Experiment one: Insulin was secreted in a concentration-dependent manner in response to GLP-1 (Fig. 4A). The maximum insulin concentration (Cmax) recorded after the 60 min incubation occurred at a GLP-1 concentration of 10 nM in the presence of the DPPIV inhibitor. The GLP-1 Cmax was 484 µIU/mg of protein in the presence of the DPPIV inhibitor, and 336 µIU/mg of protein without the DPPIV inhibitor (Fig. 4A). Furthermore, the GLP-1 EC50 (in the presence of a DPPIV inhibitor) was estimated to be 1 nM. The insulin secretion in the absence of GLP-1 (213 ± 58 µIU/mg protein over 60 min) was consistent with that expected in response to the glucose concentration contained in the incubation medium (Fig. 4, dashed line), based on optimisation experiments.

Insulin secretion by isolated pancreatic islets in response to GLP-1 agonists and an antagonist.

Figure 4: Insulin secretion by isolated pancreatic islets in response to GLP-1 agonists and an antagonist.

(A) Insulin secretion was concentration-dependent with GLP-1 (7–37), and was higher in the presence of a DPPIV inhibitor. The basal insulin secretion (at 2.75 mM glucose) in the absence of GLP-1 is shown by the dashed line. (B) The synthetic GLP-1 analogue exendin-4 did not stimulate an insulin response from the isolated equine pancreatic islets. (C) The insulin release stimulated by GLP-1 (at the estimated EC50 of 1 nM) tended to be lower (27%, P = 0.08) in the presence of the antagonist exendin 9-39 (1 nM).

Experiment two: In contrast to human GLP-1 7-37, the synthetic analogue exendin-4 did not elicit an insulin response from the islets (Fig. 4B), above the baseline (237 ± 61 µIU/mg protein) at any concentration tested. Accordingly, exendin-4 was not tested in conjunction with the antagonist, exendin 9-39.

Experiment three: The amount of insulin released by individual explants in the presence of GLP-1 at its estimated EC50 of 1 nM showed a statistical trend for being reduced (by 27%; P = 0.08) in the presence of 1 nM exendin 9-39 (Fig. 4C).

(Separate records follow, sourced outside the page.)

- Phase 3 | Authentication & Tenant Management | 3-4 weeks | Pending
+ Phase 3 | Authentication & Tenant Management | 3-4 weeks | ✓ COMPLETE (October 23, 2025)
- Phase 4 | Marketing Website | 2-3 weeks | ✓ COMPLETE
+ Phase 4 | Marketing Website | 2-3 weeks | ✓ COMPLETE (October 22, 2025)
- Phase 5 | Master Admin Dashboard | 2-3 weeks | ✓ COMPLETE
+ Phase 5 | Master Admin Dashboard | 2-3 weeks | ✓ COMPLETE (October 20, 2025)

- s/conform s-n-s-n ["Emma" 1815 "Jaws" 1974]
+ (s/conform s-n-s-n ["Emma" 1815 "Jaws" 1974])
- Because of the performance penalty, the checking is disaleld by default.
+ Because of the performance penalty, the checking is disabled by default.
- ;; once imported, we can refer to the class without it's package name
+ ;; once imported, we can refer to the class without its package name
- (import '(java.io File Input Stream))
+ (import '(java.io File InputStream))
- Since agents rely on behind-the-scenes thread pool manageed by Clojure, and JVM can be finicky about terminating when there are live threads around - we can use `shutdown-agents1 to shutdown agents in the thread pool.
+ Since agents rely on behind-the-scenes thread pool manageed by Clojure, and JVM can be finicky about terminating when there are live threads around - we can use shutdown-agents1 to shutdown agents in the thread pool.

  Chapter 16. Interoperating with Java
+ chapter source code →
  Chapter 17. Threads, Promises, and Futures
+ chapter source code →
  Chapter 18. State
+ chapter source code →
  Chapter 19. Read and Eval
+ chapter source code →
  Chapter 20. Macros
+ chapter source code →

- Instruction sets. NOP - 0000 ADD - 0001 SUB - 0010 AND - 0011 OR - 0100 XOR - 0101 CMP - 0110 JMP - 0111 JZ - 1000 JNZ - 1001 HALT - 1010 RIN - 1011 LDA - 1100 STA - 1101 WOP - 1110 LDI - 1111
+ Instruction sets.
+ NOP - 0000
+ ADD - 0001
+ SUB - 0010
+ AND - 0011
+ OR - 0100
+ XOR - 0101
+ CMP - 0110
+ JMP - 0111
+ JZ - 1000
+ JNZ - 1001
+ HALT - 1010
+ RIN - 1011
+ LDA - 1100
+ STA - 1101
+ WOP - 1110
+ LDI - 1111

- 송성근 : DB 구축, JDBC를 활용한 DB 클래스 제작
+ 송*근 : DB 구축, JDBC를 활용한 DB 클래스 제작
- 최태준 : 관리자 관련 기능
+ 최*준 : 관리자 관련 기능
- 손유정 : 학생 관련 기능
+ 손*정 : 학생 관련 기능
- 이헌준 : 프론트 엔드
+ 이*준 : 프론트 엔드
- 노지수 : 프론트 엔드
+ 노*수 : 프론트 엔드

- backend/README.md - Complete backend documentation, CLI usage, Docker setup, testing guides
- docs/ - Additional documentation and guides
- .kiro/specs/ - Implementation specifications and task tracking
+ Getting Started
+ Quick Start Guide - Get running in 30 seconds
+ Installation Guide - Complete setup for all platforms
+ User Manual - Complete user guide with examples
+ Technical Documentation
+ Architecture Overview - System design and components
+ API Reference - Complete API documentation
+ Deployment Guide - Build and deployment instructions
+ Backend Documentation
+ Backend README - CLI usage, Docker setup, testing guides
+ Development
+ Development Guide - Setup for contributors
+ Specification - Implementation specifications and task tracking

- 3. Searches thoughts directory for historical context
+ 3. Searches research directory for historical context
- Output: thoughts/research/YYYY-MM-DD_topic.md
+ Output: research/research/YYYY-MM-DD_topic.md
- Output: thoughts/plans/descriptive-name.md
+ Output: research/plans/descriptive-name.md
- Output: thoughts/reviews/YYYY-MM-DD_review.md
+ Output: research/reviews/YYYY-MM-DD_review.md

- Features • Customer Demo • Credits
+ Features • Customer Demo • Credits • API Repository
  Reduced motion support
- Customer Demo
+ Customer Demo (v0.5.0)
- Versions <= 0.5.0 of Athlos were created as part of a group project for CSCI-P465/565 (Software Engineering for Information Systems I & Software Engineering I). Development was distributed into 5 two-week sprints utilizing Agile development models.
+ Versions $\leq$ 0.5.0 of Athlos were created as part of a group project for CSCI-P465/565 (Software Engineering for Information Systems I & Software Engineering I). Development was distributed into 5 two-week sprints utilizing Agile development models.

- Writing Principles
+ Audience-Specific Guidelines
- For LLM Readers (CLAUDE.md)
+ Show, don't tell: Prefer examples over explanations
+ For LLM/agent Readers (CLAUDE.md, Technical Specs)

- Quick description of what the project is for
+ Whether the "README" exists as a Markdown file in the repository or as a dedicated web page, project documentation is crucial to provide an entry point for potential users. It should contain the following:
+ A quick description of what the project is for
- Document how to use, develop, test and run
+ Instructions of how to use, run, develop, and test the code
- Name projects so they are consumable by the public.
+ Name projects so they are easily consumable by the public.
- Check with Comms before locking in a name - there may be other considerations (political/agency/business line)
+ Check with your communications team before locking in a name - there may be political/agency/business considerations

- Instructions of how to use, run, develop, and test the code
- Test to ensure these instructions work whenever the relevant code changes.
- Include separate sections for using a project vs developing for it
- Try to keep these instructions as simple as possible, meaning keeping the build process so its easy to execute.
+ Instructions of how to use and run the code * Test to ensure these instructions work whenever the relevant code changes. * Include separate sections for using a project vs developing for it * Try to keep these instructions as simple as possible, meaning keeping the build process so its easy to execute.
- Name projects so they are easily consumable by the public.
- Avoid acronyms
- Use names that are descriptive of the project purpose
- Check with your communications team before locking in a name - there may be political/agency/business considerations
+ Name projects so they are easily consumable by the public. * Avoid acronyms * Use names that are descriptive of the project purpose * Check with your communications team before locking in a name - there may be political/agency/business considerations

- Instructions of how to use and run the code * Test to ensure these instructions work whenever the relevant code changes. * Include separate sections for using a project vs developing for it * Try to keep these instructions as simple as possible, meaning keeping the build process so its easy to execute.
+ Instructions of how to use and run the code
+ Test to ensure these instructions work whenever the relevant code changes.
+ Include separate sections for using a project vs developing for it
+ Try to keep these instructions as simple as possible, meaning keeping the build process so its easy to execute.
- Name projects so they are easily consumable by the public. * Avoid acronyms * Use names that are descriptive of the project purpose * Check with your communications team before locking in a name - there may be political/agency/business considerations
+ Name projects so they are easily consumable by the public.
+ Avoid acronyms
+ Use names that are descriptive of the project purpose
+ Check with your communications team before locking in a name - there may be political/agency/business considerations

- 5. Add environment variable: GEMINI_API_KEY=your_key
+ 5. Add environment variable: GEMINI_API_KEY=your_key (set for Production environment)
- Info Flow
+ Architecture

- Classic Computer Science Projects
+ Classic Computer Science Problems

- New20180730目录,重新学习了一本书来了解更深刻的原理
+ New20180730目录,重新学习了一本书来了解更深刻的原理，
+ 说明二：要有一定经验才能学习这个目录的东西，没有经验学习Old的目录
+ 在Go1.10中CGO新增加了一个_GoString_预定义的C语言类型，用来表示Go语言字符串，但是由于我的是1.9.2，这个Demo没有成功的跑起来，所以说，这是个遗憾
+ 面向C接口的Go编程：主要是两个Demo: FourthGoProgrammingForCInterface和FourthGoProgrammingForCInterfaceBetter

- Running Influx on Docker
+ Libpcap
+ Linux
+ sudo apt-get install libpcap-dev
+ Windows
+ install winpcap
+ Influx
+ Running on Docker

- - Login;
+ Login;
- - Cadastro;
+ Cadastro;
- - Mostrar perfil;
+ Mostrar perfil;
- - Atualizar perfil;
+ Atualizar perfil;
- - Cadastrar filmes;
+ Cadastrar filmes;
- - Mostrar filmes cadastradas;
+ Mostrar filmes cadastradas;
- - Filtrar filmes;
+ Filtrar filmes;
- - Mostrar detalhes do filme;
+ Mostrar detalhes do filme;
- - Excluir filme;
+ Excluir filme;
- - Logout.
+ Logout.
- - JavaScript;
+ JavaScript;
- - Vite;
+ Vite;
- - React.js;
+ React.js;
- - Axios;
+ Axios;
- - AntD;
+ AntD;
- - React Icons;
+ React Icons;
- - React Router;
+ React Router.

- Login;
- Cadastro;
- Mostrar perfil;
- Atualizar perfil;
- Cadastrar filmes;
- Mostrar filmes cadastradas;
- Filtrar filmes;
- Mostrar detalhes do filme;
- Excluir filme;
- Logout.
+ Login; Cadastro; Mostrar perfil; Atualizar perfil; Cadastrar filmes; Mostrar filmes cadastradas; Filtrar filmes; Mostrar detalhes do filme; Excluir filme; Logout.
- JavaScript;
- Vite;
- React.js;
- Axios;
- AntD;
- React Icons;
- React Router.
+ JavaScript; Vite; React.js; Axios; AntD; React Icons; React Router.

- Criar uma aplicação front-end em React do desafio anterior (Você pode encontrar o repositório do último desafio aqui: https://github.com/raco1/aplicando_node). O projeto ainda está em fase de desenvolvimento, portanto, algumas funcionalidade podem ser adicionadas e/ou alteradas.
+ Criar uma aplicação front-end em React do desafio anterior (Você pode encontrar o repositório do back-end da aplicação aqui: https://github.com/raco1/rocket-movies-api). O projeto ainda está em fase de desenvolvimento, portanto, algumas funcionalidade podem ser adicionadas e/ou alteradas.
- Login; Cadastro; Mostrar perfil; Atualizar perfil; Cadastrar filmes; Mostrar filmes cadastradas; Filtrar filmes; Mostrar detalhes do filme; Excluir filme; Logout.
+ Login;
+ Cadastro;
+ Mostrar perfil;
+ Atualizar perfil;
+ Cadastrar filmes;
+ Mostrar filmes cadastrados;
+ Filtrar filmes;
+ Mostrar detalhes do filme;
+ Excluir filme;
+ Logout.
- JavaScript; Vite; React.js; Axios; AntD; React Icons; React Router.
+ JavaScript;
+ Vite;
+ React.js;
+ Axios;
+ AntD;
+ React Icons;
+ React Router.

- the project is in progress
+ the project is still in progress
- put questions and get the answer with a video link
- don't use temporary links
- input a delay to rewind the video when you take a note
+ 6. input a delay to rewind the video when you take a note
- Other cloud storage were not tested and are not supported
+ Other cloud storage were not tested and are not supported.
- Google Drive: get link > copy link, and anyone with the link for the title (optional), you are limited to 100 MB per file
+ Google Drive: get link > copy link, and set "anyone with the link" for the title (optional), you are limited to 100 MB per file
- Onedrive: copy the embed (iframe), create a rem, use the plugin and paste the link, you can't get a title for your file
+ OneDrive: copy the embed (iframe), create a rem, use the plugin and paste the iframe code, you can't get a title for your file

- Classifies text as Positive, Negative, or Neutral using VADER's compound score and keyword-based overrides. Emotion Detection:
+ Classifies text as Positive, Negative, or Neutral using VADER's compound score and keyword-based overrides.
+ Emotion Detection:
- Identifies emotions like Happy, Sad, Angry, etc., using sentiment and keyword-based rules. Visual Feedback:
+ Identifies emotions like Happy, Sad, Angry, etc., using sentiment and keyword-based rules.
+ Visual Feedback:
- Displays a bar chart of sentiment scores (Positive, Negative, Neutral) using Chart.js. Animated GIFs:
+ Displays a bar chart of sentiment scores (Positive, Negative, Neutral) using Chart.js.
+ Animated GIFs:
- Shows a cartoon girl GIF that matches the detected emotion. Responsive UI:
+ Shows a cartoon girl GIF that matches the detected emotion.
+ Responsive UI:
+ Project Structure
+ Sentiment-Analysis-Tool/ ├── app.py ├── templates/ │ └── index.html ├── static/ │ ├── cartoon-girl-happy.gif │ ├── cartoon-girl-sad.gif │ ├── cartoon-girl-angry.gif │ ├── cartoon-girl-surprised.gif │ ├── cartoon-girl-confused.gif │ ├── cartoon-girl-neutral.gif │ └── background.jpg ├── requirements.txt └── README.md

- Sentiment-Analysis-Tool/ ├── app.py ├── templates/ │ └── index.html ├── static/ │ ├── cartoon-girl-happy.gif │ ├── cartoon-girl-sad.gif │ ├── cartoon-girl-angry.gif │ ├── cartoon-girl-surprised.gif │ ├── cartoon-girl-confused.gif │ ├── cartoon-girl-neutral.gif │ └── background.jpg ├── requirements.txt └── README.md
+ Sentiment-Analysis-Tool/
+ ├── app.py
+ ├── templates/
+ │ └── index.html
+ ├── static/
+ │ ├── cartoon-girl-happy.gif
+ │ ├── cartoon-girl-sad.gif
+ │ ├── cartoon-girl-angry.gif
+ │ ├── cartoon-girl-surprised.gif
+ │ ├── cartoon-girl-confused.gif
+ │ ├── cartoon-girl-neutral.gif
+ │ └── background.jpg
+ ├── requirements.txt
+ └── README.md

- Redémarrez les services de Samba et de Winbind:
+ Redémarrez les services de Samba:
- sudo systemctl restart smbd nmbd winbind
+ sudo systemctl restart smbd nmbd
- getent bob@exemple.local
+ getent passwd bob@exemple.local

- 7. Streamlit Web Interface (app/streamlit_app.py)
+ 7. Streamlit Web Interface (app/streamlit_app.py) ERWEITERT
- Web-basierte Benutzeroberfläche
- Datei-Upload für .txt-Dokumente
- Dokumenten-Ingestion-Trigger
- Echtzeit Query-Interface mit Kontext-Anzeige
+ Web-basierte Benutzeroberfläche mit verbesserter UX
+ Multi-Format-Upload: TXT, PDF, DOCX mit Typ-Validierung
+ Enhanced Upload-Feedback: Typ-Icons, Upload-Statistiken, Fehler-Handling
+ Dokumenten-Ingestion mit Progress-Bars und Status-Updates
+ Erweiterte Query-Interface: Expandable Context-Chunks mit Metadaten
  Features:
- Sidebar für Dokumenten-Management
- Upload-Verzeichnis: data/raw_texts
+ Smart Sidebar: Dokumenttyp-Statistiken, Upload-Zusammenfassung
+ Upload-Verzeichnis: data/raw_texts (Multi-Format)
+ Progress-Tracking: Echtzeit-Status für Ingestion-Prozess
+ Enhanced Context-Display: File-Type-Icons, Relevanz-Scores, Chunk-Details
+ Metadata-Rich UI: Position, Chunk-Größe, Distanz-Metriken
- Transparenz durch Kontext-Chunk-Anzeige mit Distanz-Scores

Experiment four: There was no significant difference in caspase 3 concentrations between GLP-1-stimulated islets when they were incubated with and without exendin 9-39 (45.8 ± 1.5 pM and 47.8 ± 1.19 pM, respectively). Further, the PCNA results were similar with no significant difference between stimulated and inhibited samples (2.5 [2.5–4.2] ng/mL and 3.7 [2.6–5.1] ng/mL, respectively).

Discussion

Despite data in vivo suggesting that a functional GLP-1 receptor exists in horses, the current study is the first to demonstrate the location/s of the eGLP-1R. As is the case in other species, where the GLP-1 receptor is highly expressed on the β-cells of the pancreatic islets (Doyle & Egan, 2007; Holst, 2007), the eGLP-1R was immunolocalised within the islets of the pancreas. This finding is also consistent with previously published studies in vivo which have reported an entero-endocrine role for GLP-1 in augmenting insulin secretion in the horse, as occurs in many species (Baggio & Drucker, 2007; Bamford et al., 2015). The results of the present study not only demonstrate eGLP-1R gene expression in the pancreas, but further confirmed its presence using immunological techniques, which enabled localisation of the receptor to the pancreatic islet. The β-cell location of the eGLP-1R is entirely consistent with its only described function in horses to date: the augmentation of post-prandial insulin release beyond that stimulated by glucose (de Laat, McGree & Sillence, 2016).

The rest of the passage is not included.